A lei positiva contradiz frequentemente valores verdadeiros, em termos éticos, e bem sabemos como se tornou por isso precioso ao Estado Moderno o instituto de "objecção de consciência" ética. O ordenamento jurídico tem limites naturais, dados na natureza humana universal, hoje aliás felizmente consagrados num instrumento de Direito Internacional de todos conhecido. Certamente, a língua é um constructo cultural e não goza de limites naturais dados. Mas não deixa de ser anterior ao poder político e, portanto, irredutível à lei positiva. Legislar em matéria linguística só pode vincular os cidadãos dentro de limites que agora seria ocioso determinar. No mínimo, assiste-nos perante a lei positiva um direito de "objecção de consciência" estética. E é esse direito que me permite neste momento estar a escrever "objecção" apesar de o fazer em contravenção à lei positiva em vigor (o escritor não nos explica como chega ao entendimento de que não está em vigor, mas isso é-me indiferente).
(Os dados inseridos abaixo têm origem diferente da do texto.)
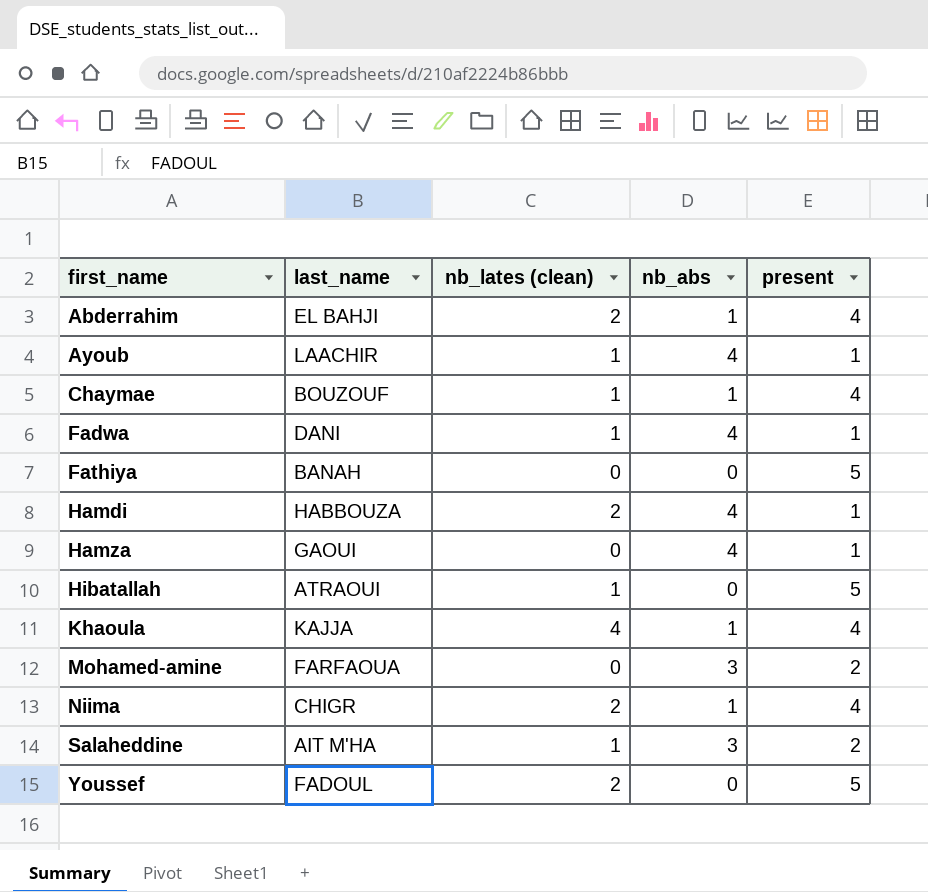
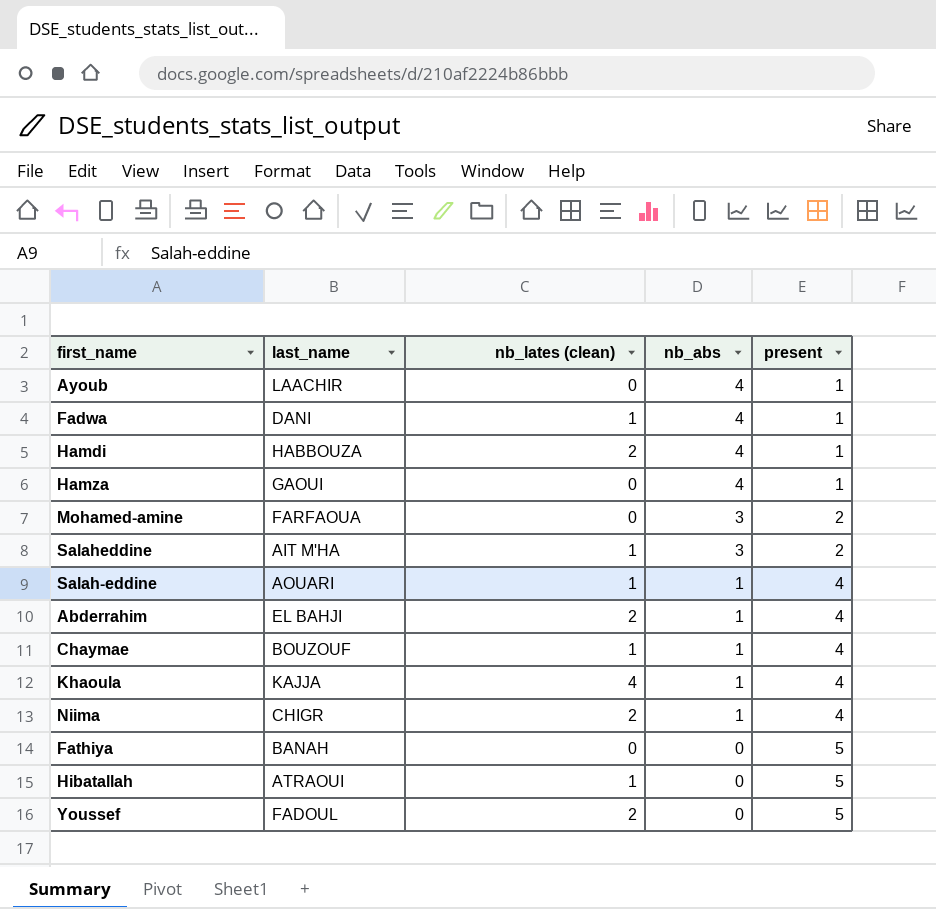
row order: first_name ascending -> nb_abs descending
Ayoub | nb_lates (clean): 1 -> 0
row Salah-eddine: none -> AOUARI | 1 | 1 | 4

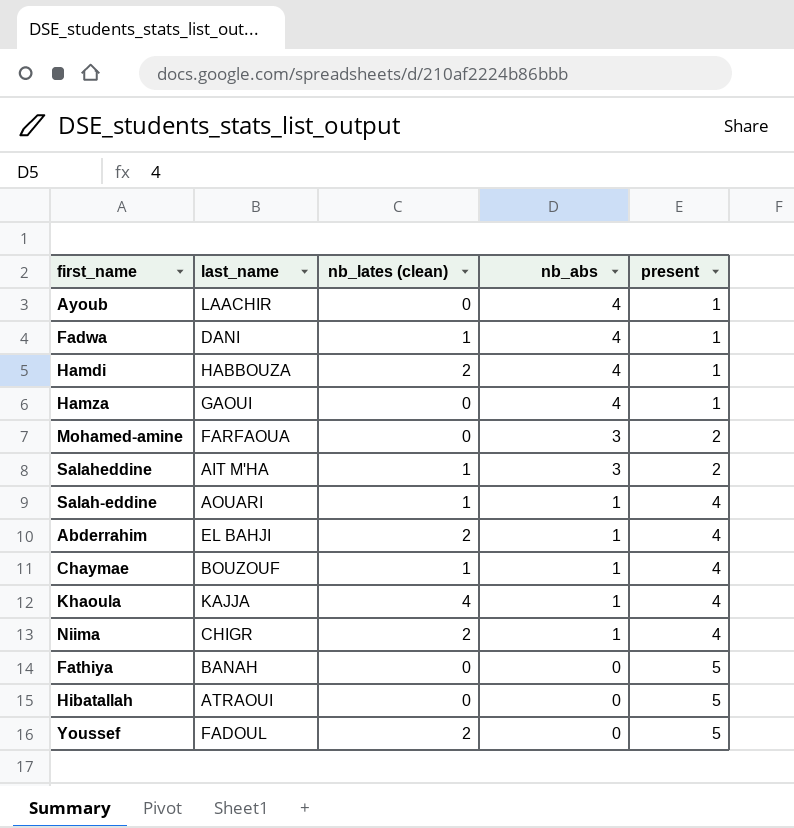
Hibatallah | nb_lates (clean): 1 -> 0

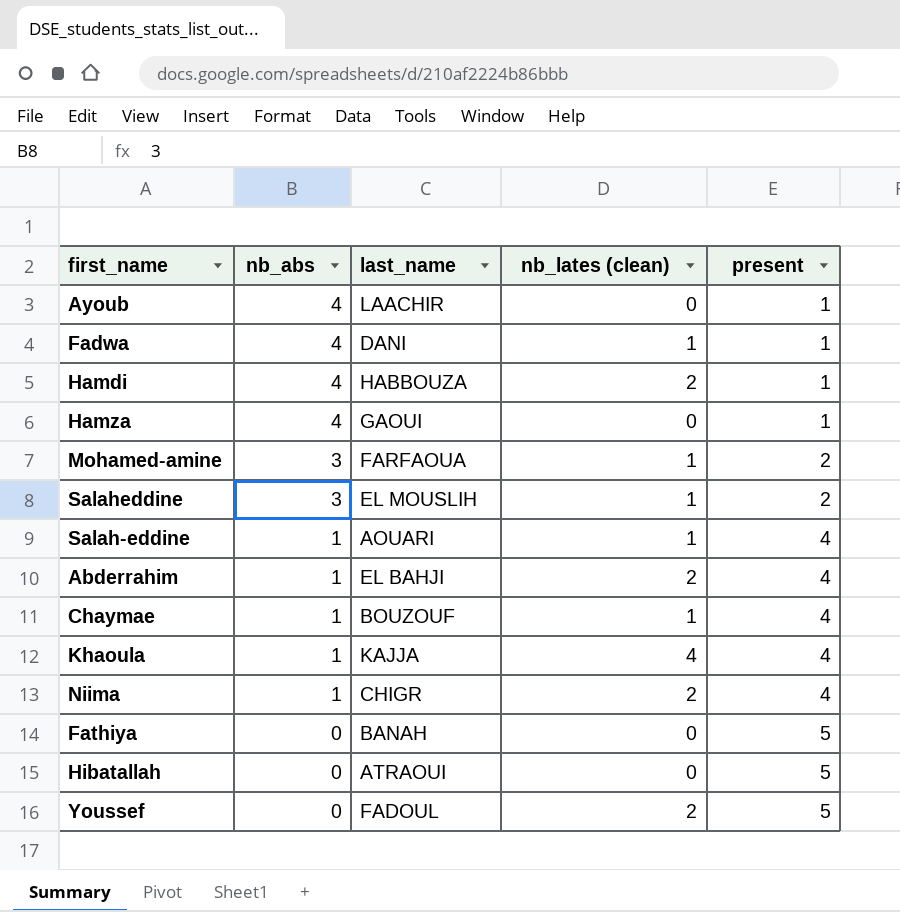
column nb_abs | position: 4 -> 2
Mohamed-amine | nb_lates (clean): 0 -> 1
Salaheddine | last_name: AIT M'HA -> EL MOUSLIH

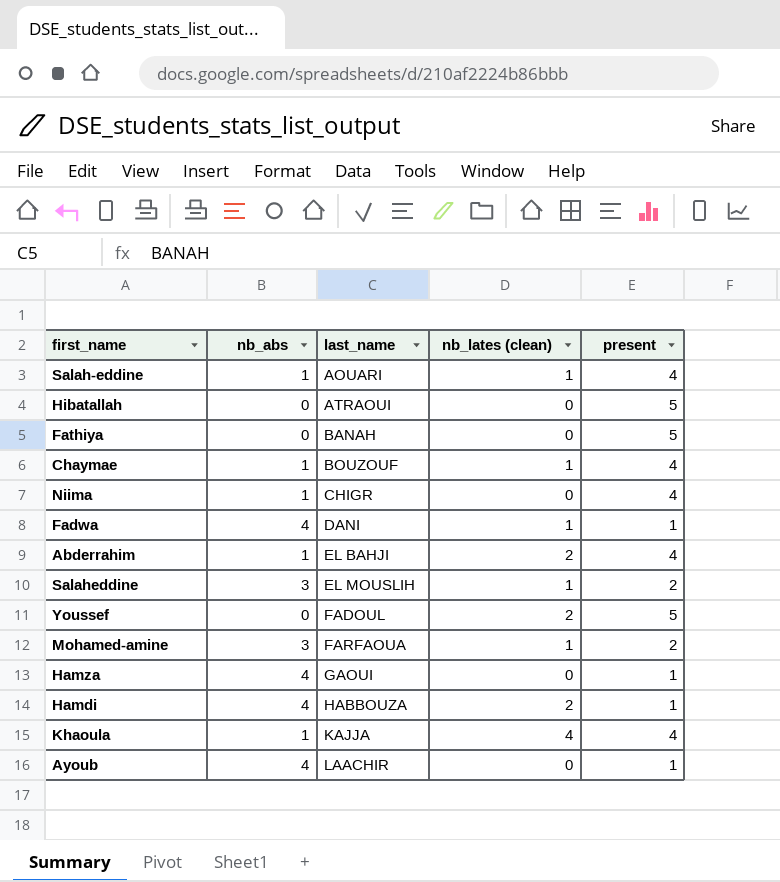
row order: nb_abs descending -> last_name ascending
Niima | nb_lates (clean): 2 -> 0

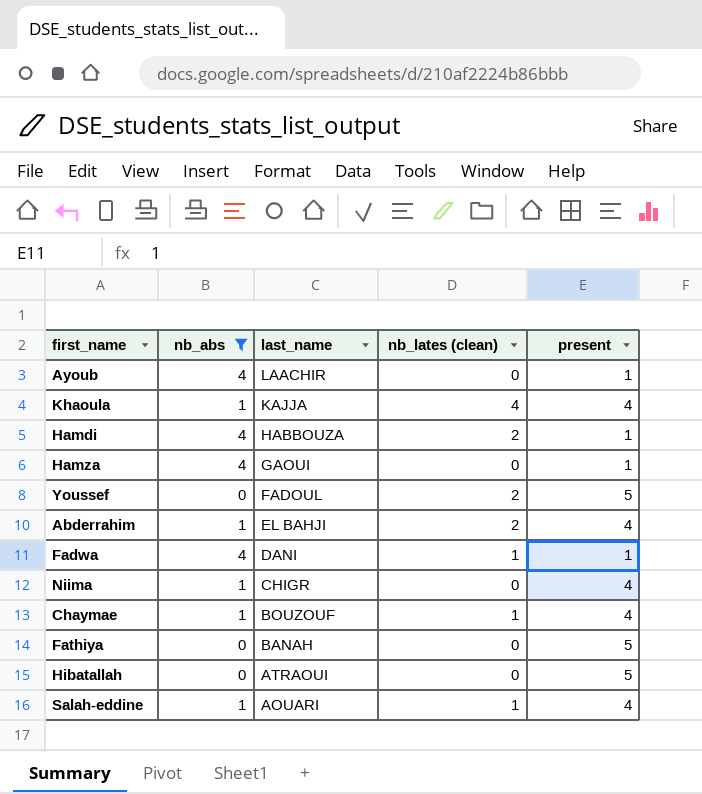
filter: none -> nb_abs != 3
row order: last_name ascending -> last_name descending

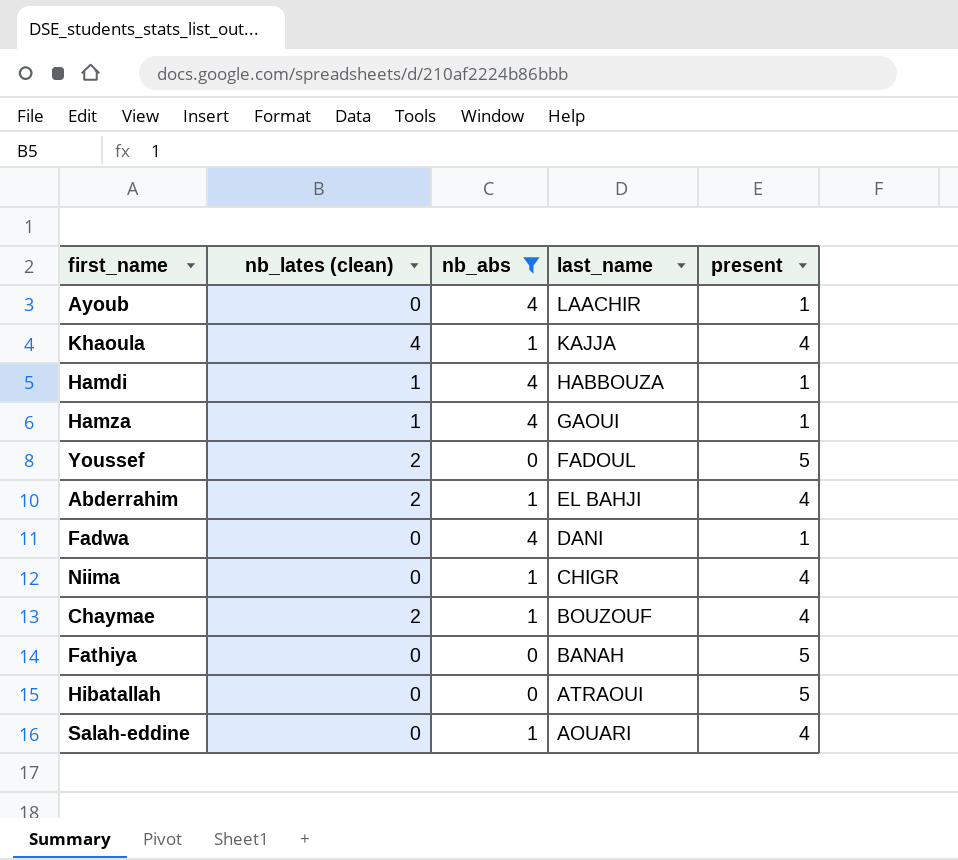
column nb_lates (clean) | position: 4 -> 2
Hamdi | nb_lates (clean): 2 -> 1
Hamza | nb_lates (clean): 0 -> 1
Fadwa | nb_lates (clean): 1 -> 0
Chaymae | nb_lates (clean): 1 -> 2
Salah-eddine | nb_lates (clean): 1 -> 0

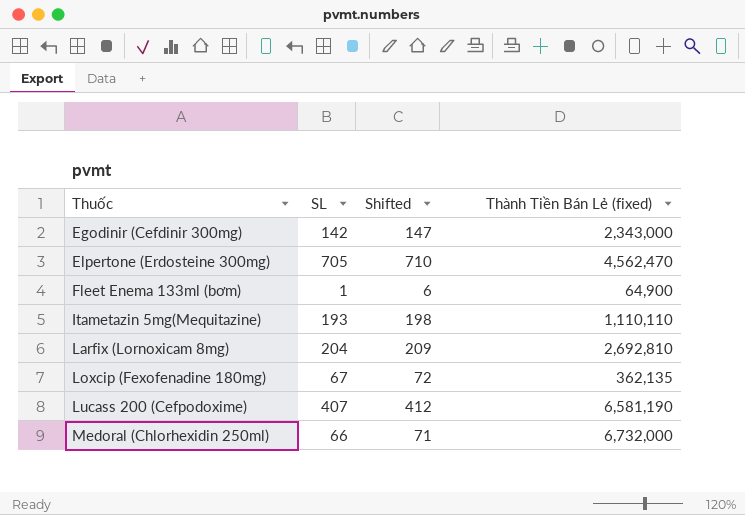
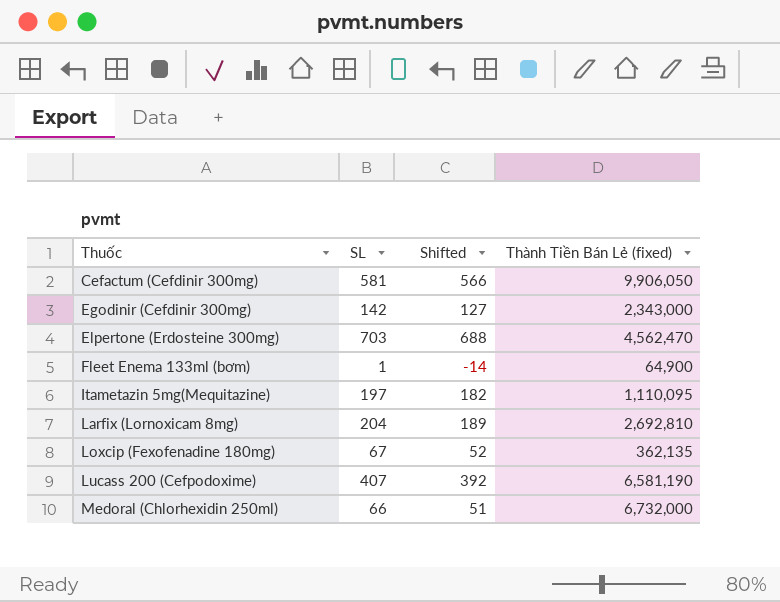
column Shifted | formula: [SL] + 5 -> [SL] - 15
row Cefactum (Cefdinir 300mg): none -> 581 | 566 | 9,906,050
Elpertone (Erdosteine 300mg) | SL: 705 -> 703
Itametazin 5mg(Mequitazine) | SL: 193 -> 197
Itametazin 5mg(Mequitazine) | Thành Tiền Bán Lẻ (fixed): 1,110,110 -> 1,110,095

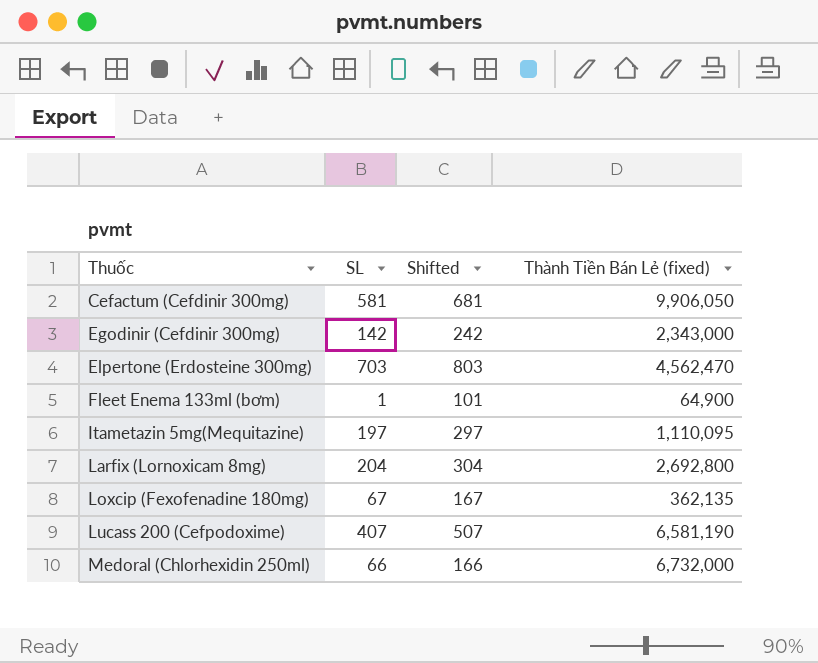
column Shifted | formula: [SL] - 15 -> [SL] + 100
Larfix (Lornoxicam 8mg) | Thành Tiền Bán Lẻ (fixed): 2,692,810 -> 2,692,800

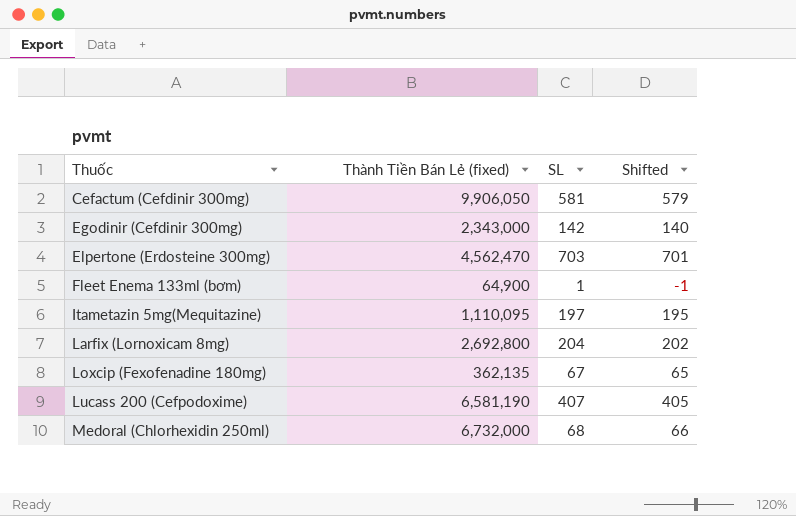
column Thành Tiền Bán Lẻ (fixed) | position: 4 -> 2
column Shifted | formula: [SL] + 100 -> [SL] - 2
Medoral (Chlorhexidin 250ml) | SL: 66 -> 68

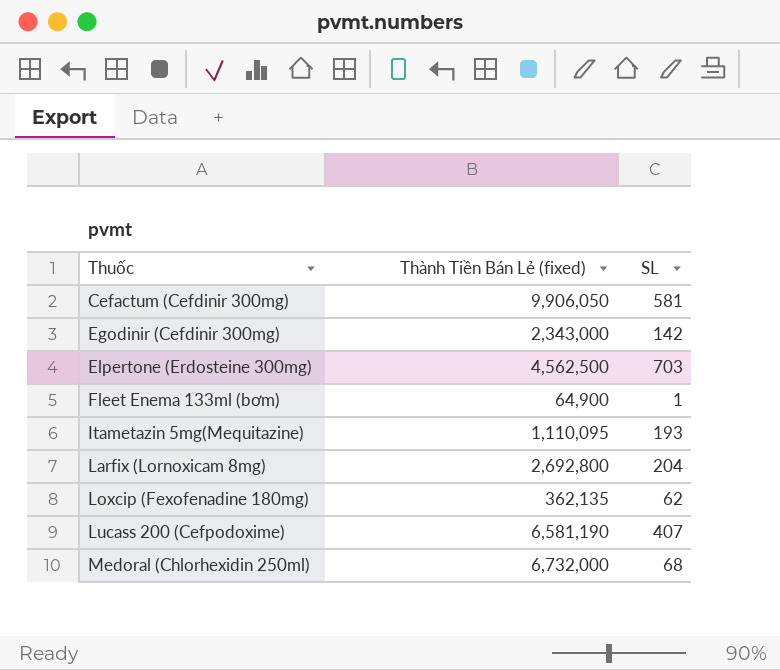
column Shifted | formula: [SL] - 2 -> none
Elpertone (Erdosteine 300mg) | Thành Tiền Bán Lẻ (fixed): 4,562,470 -> 4,562,500
Itametazin 5mg(Mequitazine) | SL: 197 -> 193
Loxcip (Fexofenadine 180mg) | SL: 67 -> 62

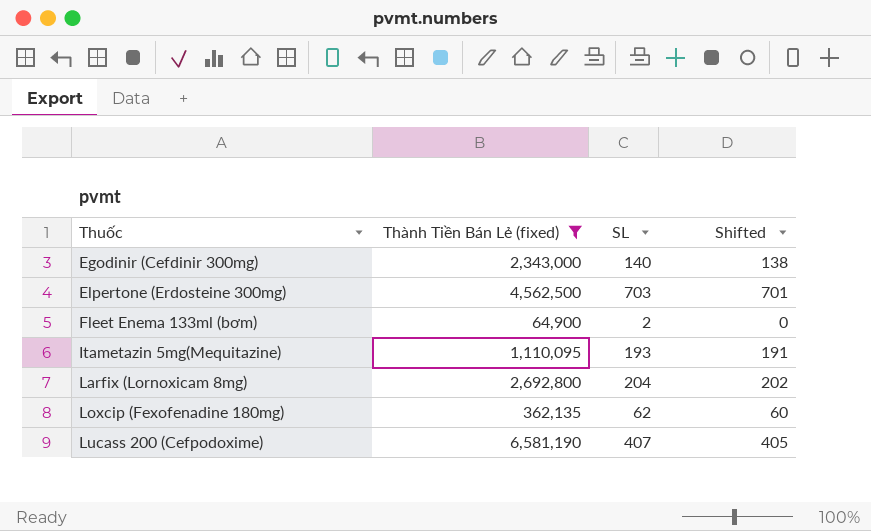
filter: none -> Thành Tiền Bán Lẻ (fixed) <= 6,581,190
column Shifted | formula: none -> [SL] - 2
Egodinir (Cefdinir 300mg) | SL: 142 -> 140
Fleet Enema 133ml (bơm) | SL: 1 -> 2

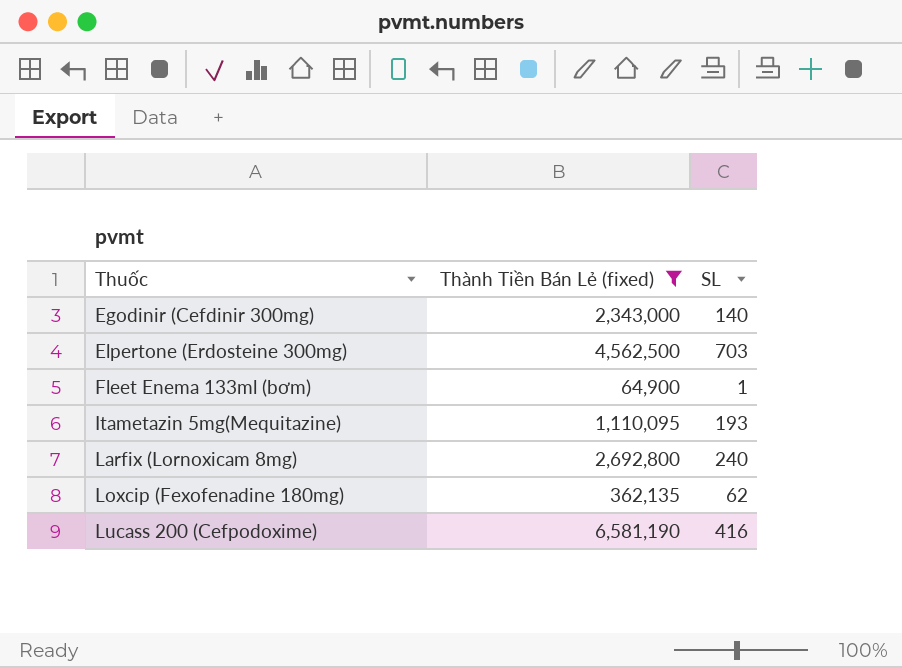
column Shifted | formula: [SL] - 2 -> none
Fleet Enema 133ml (bơm) | SL: 2 -> 1
Larfix (Lornoxicam 8mg) | SL: 204 -> 240
Lucass 200 (Cefpodoxime) | SL: 407 -> 416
E não entendo, enfim, porque se irrita ao apontar-nos o facto de "ignorarmos a polémica e os problemas", de "não termos pedido pareceres científicos e jurídicos"? É caso para lhe retorcer a invectiva: "Viverá ele num Mundo Nefelibata?" Ignorará que, a polémicas destas, só se pode marcar o início? E que, mormente em matéria tão pouco legislável, os pareceres jurídicos não aportam a sentenças? Aplacá-lo-ia que no primeiro volume, fosse tratado a fundo o Desacordo sobre o Acordo (a bem dizer, seria necessário o volume inteiro). Mas a que preço? Quando sairiam os restantes trinta e um? Note-se que não estamos a falar de uma Edição Crítica, em que o problema de uma "actualização gráfica" não tem necessariamente que se pôr. Aliás - convém advertir - nem A Chave dos Profetas nem as Cartas Latinas aqui arroladas são propriamente de Vieira, senão dos humildes autores das respectivas versões portuguesas. Uma Edição Crítica (que, para estes trechos da Obra continuamos a sonhar) implicaria um desígnio puramente cultural. Mas como publicar trinta volumes sem a poderosa intercessão de Mercados, Academias, Políticas e até (porque não dizê-lo) de Vaidades? É que, segundo o nosso escritor (nego suppositum, mas adiante) "há hoje três grafias divergentes a serem aplicadas no mundo da língua portuguesa". Qual das três deveríamos assumir? O facto é qualquer uma delas e, mesmo, todas elas juntas (opção que obrigaria a dividir por três o rendimento da engrenagem de fixação do texto) excluiria recursos e agregaria ao empreendimento um peso fatal. Graça Moura rejubilou "ex corde" com o projecto e está desiludido. Errou ao rejubilar, de facto, pois foi justamente este Acordo Ortográfico que possibilitou a espantosa engrenagem académica, política, financeira e científica necessária à sua realização. A Obra Completa do Padre António Vieira, até agora impossível, é o primeiro fruto do facto de haver um Acordo Ortográfico no triste panorama político-linguístico da lusofonia.
Bem quiséramos nós, nefelibatas, que só o Acordo nos causasse prurido. Maiores pruridos e piores perigos encerra a falta de latinidade e religião do académico médio de hoje, em tratando-se de ajudar o "tal leitor comum" (que Graça Moura, só por Graça diz ser) a entrar no "mundo de Vieira (...) que vem dele até nós e passará além de nós". Até esses soubemos superar... "esfingicamente" (permita-se-nos tirar das fraquezas força). Como não haveríamos de superar o prurido do Acordo, detestado embora, ante o mérito intrínseco do desígnio? Qual seria a maior "irresponsabilidade lesa-cultura"? Sacrificar Vieira ao nosso Desacordo ou sacrificar o nosso Desacordo a Vieira? Tenho por mim que, pela nossa escolha, Vieira será mais lido e conhecido. A Obra Completa de Vieira ficará. Mas tanto o acordo como o desacordo passarão.